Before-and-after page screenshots
-=-=-=-=-

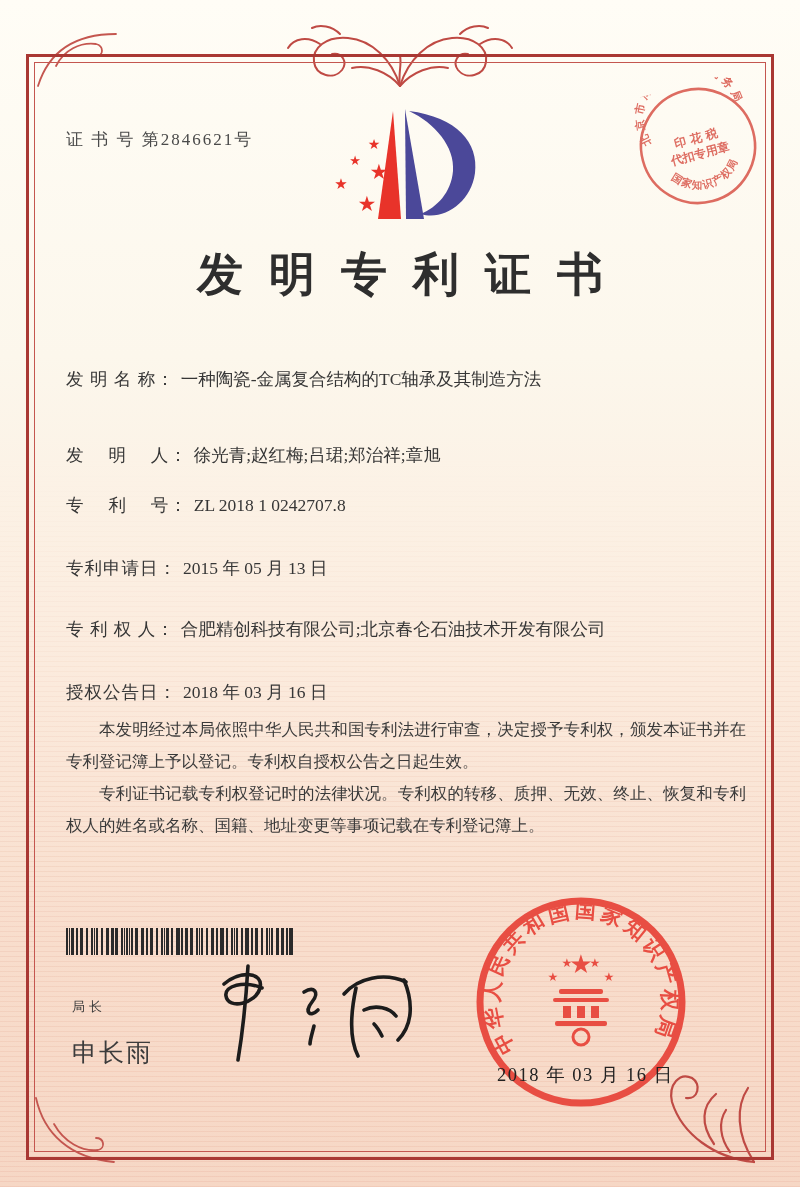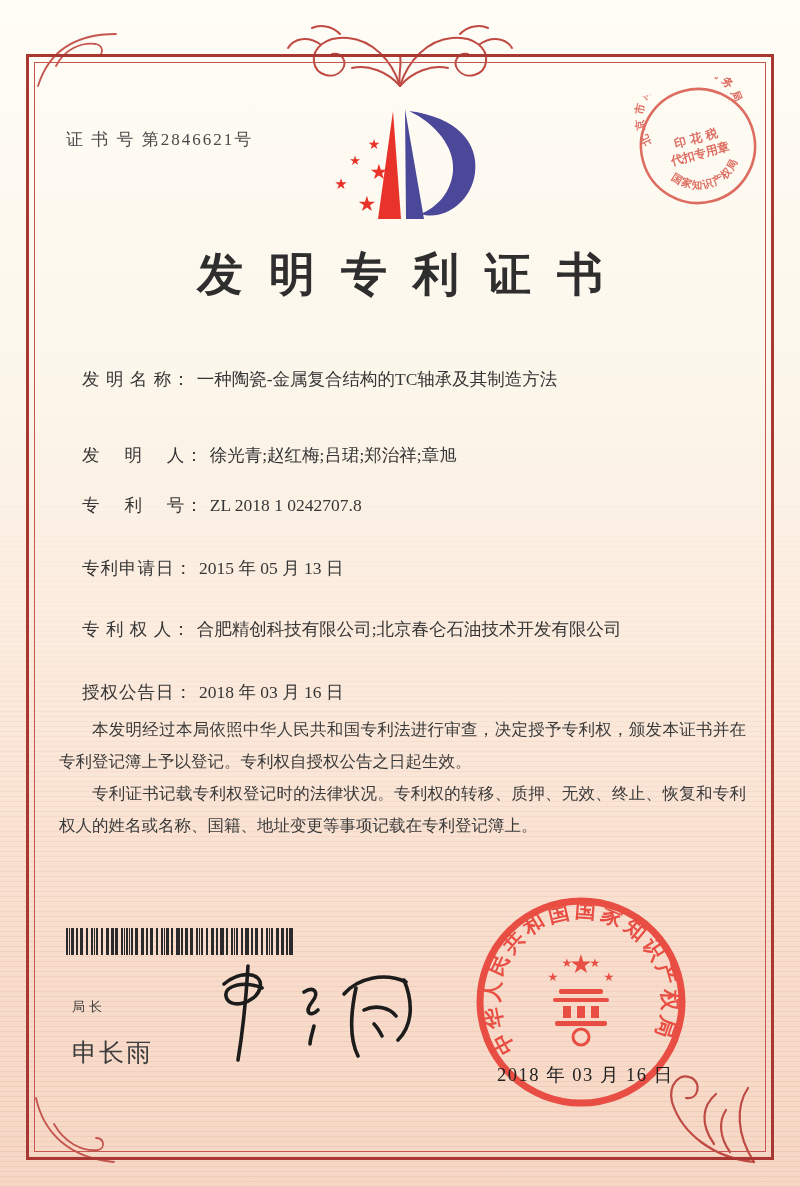--- a/index.html
+++ b/index.html
@@ -14,23 +14,23 @@
     -webkit-mask-image:linear-gradient(180deg,transparent 0%,transparent 38%,rgba(0,0,0,.85) 72%,#000 100%);
     mask-image:linear-gradient(180deg,transparent 0%,transparent 38%,rgba(0,0,0,.85) 72%,#000 100%);
   }
   .abs{position:absolute;}
   .frame-outer{left:26px;top:54px;right:26px;bottom:27px;border:3px solid #a93833;}
   .frame-inner{left:34px;top:62px;right:34px;bottom:35px;border:1px solid #c4564f;}
   .cert-number{left:66px;top:128px;font-size:17px;letter-spacing:2px;color:#4a4a4a;}
   .title{left:0;right:0;top:244px;text-align:center;font-size:46px;font-weight:600;
          letter-spacing:26px;padding-left:26px;color:#2e2e2e;}
   .field{left:66px;right:52px;font-size:17.5px;color:#363636;line-height:1.35;}
-  .field .lab{letter-spacing:1px;margin-left:16px;}
+  .field .lab{letter-spacing:1px;}
   .field .val{margin-left:6px;text-align:right;}
-  .paras{left:59px;right:54px;top:714px;font-size:16.5px;line-height:1.93;text-align:justify;color:#3a3a3a;}
+  .paras{left:66px;right:54px;top:714px;font-size:16.5px;line-height:1.93;text-align:justify;color:#3a3a3a;}
   .paras p{margin:0;text-indent:2em;}
   .barcode{left:66px;top:928px;width:228px;height:27px;
     background:
       repeating-linear-gradient(90deg,#2a2a2a 0 2px,transparent 2px 5px),
       repeating-linear-gradient(90deg,#2a2a2a 0 1px,transparent 1px 7px),
       repeating-linear-gradient(90deg,transparent 0 3px,#2a2a2a 3px 4px,transparent 4px 11px);
   }
   .director-title{left:72px;top:998px;font-size:13px;letter-spacing:4px;color:#3c3c3c;
     font-family:"Liberation Sans","DejaVu Sans",sans-serif;}
   .director-name{left:72px;top:1036px;font-size:25px;letter-spacing:2px;color:#3c3c3c;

-=-=-=-=-

• _Goal of the exercise_
What are the lines from the one with "repeating-linear-gradient(90deg,#2a2a2a 0 1px,transparent" through the last line of the records above? Quote them exactly and add nothing.

• _Response_
       repeating-linear-gradient(90deg,#2a2a2a 0 1px,transparent 1px 7px),
       repeating-linear-gradient(90deg,transparent 0 3px,#2a2a2a 3px 4px,transparent 4px 11px);
   }
   .director-title{left:72px;top:998px;font-size:13px;letter-spacing:4px;color:#3c3c3c;
     font-family:"Liberation Sans","DejaVu Sans",sans-serif;}
   .director-name{left:72px;top:1036px;font-size:25px;letter-spacing:2px;color:#3c3c3c;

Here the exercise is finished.